(Assigned task):
Write how many lines in the records below include the string "walnut". No other text should be given.
[Supplied entries — start]
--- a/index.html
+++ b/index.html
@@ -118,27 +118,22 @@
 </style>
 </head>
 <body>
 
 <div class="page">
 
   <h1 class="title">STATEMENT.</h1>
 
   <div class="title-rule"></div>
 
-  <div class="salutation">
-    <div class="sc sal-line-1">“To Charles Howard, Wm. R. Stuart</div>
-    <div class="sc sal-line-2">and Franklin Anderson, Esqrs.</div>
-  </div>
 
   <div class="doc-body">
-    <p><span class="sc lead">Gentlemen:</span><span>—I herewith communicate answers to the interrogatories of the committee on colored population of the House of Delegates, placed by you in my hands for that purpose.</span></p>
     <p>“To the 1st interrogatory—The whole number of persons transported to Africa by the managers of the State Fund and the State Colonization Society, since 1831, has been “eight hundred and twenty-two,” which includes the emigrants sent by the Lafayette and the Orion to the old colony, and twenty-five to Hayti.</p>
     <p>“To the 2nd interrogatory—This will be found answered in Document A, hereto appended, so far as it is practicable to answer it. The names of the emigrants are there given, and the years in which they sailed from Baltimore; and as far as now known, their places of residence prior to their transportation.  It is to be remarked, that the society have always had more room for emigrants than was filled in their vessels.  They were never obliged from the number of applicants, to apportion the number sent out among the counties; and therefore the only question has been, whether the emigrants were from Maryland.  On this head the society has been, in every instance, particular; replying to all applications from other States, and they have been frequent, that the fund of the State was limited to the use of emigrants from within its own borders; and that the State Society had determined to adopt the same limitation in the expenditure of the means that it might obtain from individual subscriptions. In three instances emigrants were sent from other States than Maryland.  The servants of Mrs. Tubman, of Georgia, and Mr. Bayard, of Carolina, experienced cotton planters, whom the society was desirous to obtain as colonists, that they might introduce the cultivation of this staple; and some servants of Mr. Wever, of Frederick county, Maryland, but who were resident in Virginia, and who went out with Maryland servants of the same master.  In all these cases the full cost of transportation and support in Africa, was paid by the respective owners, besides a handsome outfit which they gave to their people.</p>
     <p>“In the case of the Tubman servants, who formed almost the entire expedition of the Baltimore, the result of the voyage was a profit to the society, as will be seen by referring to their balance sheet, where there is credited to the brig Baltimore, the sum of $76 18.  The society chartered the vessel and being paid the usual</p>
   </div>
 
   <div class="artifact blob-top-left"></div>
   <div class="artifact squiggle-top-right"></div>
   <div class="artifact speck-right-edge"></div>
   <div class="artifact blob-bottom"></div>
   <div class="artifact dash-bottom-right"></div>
[Supplied entries — finish]
[Supplied entries — start]
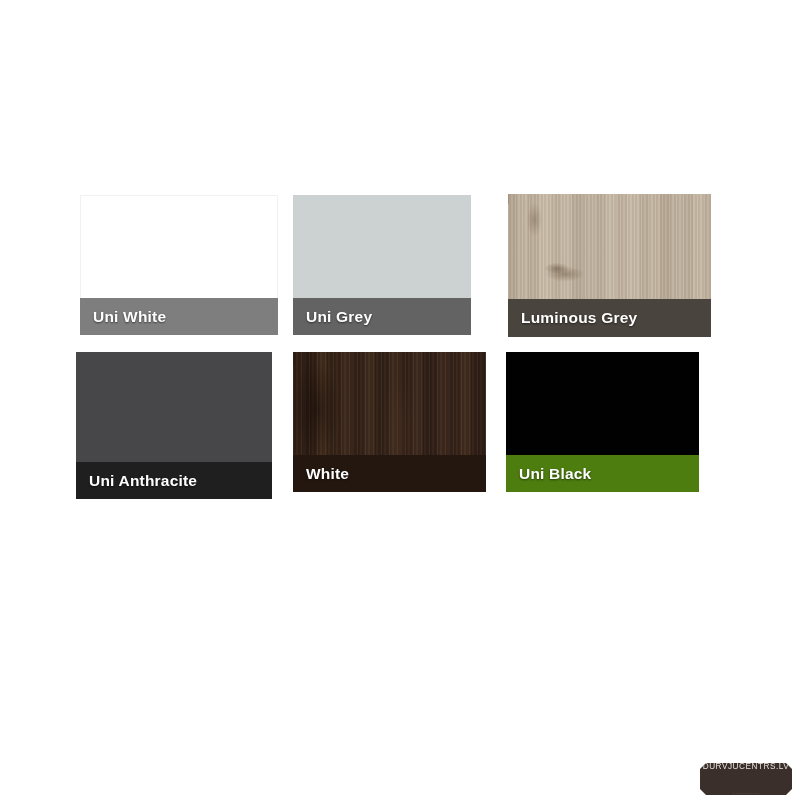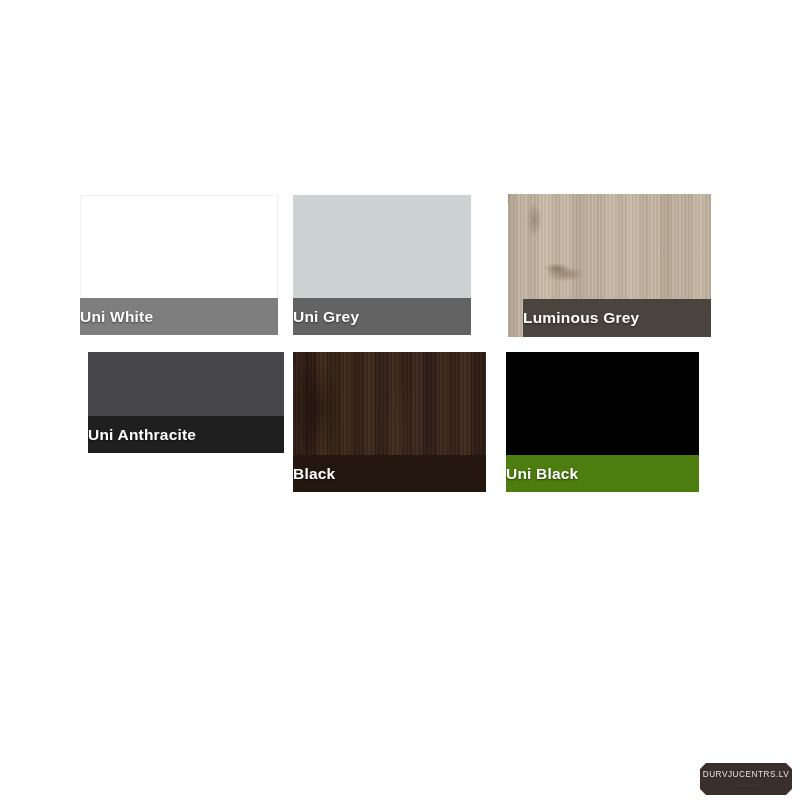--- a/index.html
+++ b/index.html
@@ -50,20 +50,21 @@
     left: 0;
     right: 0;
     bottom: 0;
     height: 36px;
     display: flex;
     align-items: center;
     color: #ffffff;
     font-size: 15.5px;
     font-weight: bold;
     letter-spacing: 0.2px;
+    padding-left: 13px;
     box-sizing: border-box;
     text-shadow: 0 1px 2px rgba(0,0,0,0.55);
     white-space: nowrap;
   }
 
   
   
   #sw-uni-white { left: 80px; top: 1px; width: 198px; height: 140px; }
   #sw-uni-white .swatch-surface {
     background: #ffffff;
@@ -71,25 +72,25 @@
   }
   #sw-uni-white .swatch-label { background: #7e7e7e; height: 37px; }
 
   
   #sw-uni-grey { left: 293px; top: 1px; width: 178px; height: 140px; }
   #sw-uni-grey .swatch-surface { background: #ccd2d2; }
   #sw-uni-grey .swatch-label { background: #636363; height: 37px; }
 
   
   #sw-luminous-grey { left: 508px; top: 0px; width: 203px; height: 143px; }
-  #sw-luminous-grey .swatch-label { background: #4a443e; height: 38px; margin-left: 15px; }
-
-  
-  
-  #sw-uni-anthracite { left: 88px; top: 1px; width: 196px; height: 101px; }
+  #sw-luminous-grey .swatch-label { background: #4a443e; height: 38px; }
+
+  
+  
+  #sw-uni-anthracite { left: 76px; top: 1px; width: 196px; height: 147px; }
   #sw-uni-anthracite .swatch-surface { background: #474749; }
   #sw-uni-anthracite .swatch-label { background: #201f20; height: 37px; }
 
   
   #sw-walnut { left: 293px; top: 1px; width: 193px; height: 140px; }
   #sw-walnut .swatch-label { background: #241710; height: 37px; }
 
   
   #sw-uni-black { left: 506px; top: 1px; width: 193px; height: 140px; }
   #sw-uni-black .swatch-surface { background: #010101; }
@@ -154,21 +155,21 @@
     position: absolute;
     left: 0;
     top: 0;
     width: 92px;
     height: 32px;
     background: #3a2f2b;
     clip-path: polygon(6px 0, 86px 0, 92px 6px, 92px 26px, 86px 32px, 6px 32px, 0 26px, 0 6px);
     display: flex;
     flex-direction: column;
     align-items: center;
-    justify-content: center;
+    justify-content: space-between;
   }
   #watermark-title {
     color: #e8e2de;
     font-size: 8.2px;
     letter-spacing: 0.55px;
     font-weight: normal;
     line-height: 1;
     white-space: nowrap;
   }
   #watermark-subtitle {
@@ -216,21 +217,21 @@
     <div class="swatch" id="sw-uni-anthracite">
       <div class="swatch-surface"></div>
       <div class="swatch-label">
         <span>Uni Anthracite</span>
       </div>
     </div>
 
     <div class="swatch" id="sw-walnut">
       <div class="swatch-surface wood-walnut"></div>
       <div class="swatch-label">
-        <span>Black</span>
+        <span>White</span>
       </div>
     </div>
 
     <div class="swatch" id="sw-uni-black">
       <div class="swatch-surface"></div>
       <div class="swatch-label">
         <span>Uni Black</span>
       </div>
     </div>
[Supplied entries — finish]
(Result for this exercise):
4